Witchcraft or ritual. Arthur’s Seat has ancient associations with older beliefs. Some researchers suggest the coffins were part of a sympathetic ritual — tiny vessels made for souls who had been wronged and needed to be laid properly to rest.
A sailor’s memorial. Sailors once used wooden effigies in private mourning ceremonies, particularly for those lost at sea without a grave. Arthur’s Seat overlooks the Firth of Forth. The sea was never far from Edinburgh’s story.
A private act of grief. Perhaps one person — or a small group — made these over decades as a quiet memorial. A grief that could not be expressed in public, carried up the hill in secret, season after season.
None of these explanations fully satisfies. The mystery endures precisely because it holds so many human possibilities at once.
Where to See Them Today
Eight of the original seventeen coffins survive. They are on permanent display at the National Museum of Scotland on Chambers Street — free to enter, and one of the most visited museums in the country.
If you stand before the glass case, the detail is striking. The tiny stitching on the linen clothes. The care in each carved face. Whatever their purpose, these were not made quickly or carelessly. Someone loved the act of making them.
The crevice where they were found still exists on Arthur’s Seat, roughly halfway up the eastern face near Haggis Knowe. There is no marker. No sign. Just rock, wind, and the wide view over the city below. If you’re planning time in Edinburgh, both sites are easy to reach on foot.
Edinburgh’s Habit of Keeping Secrets
The coffins are not an isolated curiosity.

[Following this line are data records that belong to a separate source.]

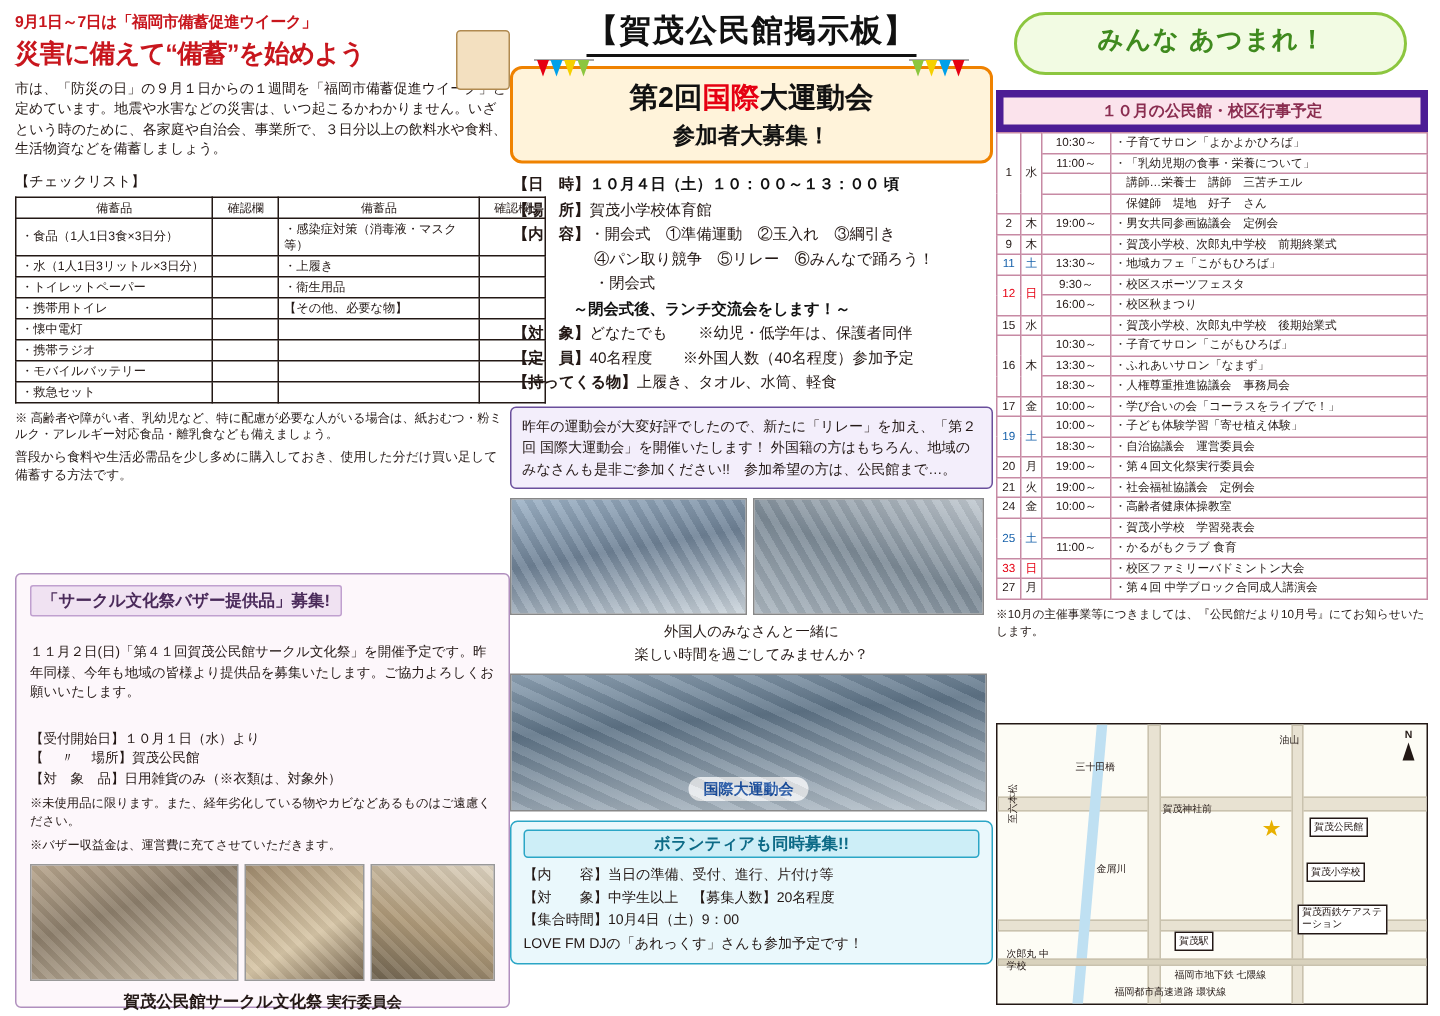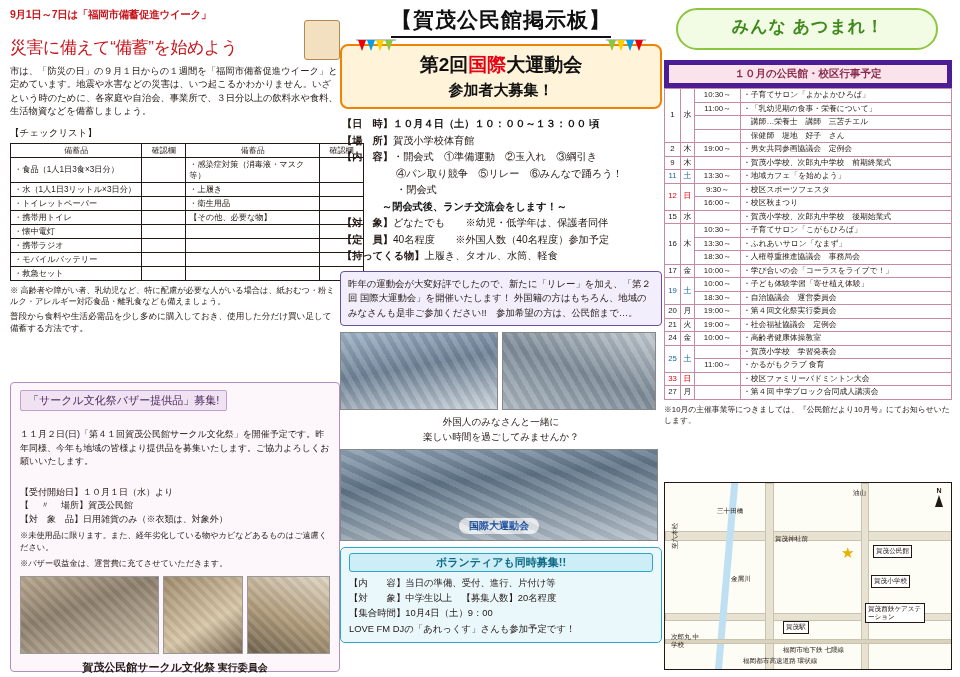--- a/index.html
+++ b/index.html
@@ -17,7 +17,7 @@
   #left { left:10px; top:8px; width:330px; height:660px; }
 
   .lead-sub { color:#c8161d; font-size:10.5px; font-weight:bold; letter-spacing:-0.3px;}
-  .lead-title { color:#c8161d; font-size:17px; font-weight:normal; margin-top:14px; letter-spacing:-0.5px;}
+  .lead-title { color:#c8161d; font-size:17px; font-weight:bold; margin-top:2px; letter-spacing:-0.5px;}
   .body-text { font-size:9.3px; line-height:1.45; margin-top:6px; color:#231815; }
 
   .chk-head { font-size:9.5px; margin-top:8px; }

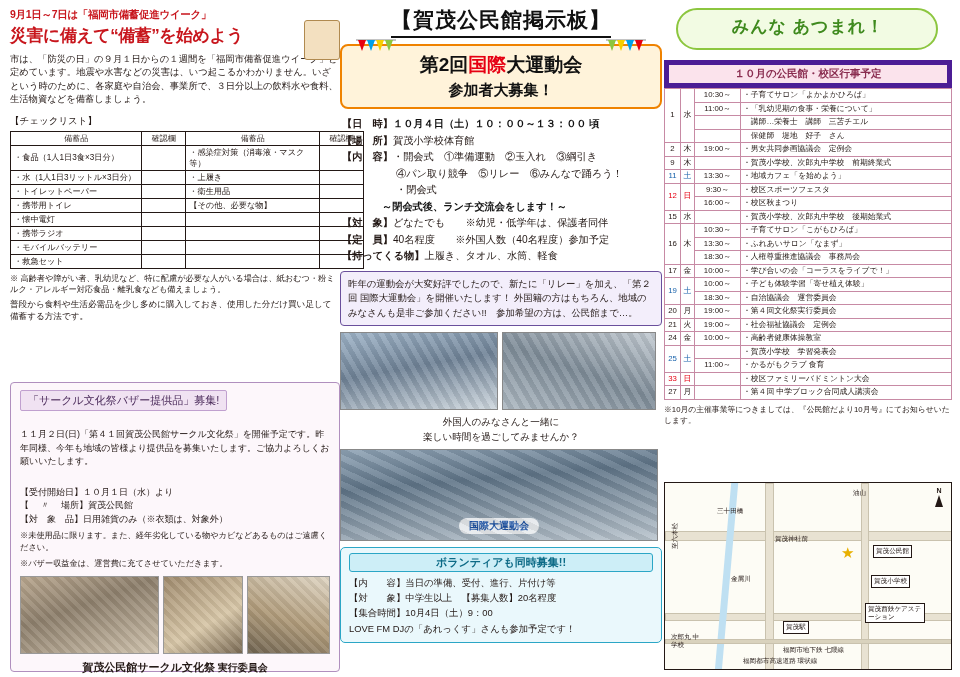--- a/index.html
+++ b/index.html
@@ -331,7 +331,7 @@
           <td class="d sat">11</td>
           <td class="w sat">土</td>
           <td class="t">13:30～</td>
-          <td class="ev">・地域カフェ「を始めよう」</td>
+          <td class="ev">・地域カフェ「こがもひろば」</td>
         </tr>
 
     <tr>

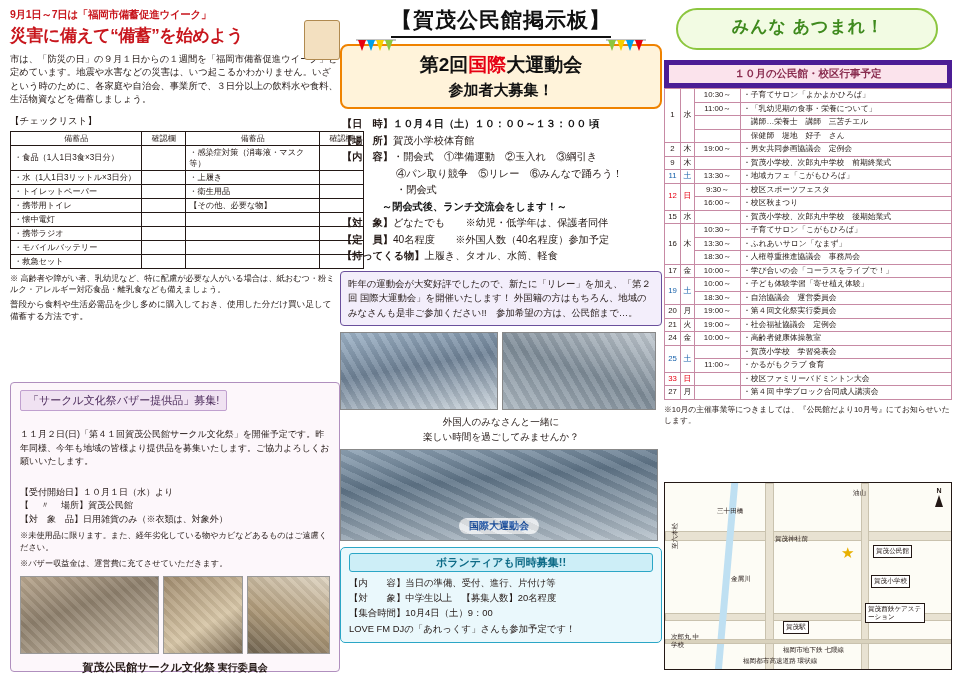--- a/index.html
+++ b/index.html
@@ -34,7 +34,7 @@
   #bazaar { position:absolute; left:10px; top:382px; width:330px; height:290px;
             border:1.5px solid #b08fbe; border-radius:4px; background:#fdf7fb; padding:7px 9px;}
   .bz-title { background:#f0e2f2; border:1px solid #c0a0cf; display:inline-block;
-              padding:2px 7px; font-size:11px; font-weight:normal; color:#4a2a5a; border-radius:2px;}
+              padding:2px 7px; font-size:11px; font-weight:bold; color:#4a2a5a; border-radius:2px;}
   .bz-text { font-size:9px; line-height:1.5; margin-top:17px;}
   .bz-small { font-size:8.2px; line-height:1.45; margin-top:4px;}
   .photos { display:flex; gap:4px; margin-top:6px; }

Edinburgh has a long habit of hiding things in plain sight. Beneath the Royal Mile, an entire medieval street was sealed behind walls and forgotten for three centuries — a hidden city that the surface world walked over every day.
Arthur’s Seat itself is a reminder of how strange and layered this city really is. A volcano that last erupted 350 million years ago, sitting at the dead centre of a living capital. Millions of tourists climb its slopes every year. Most never know what was found here.
Edinburgh does not announce its mysteries. It waits for you to go looking.
The National Museum of Scotland is free to enter and open seven days a week. The coffins are in the Scottish History gallery on the ground floor. Give them more than a glance. They have been waiting nearly two hundred years to be properly seen.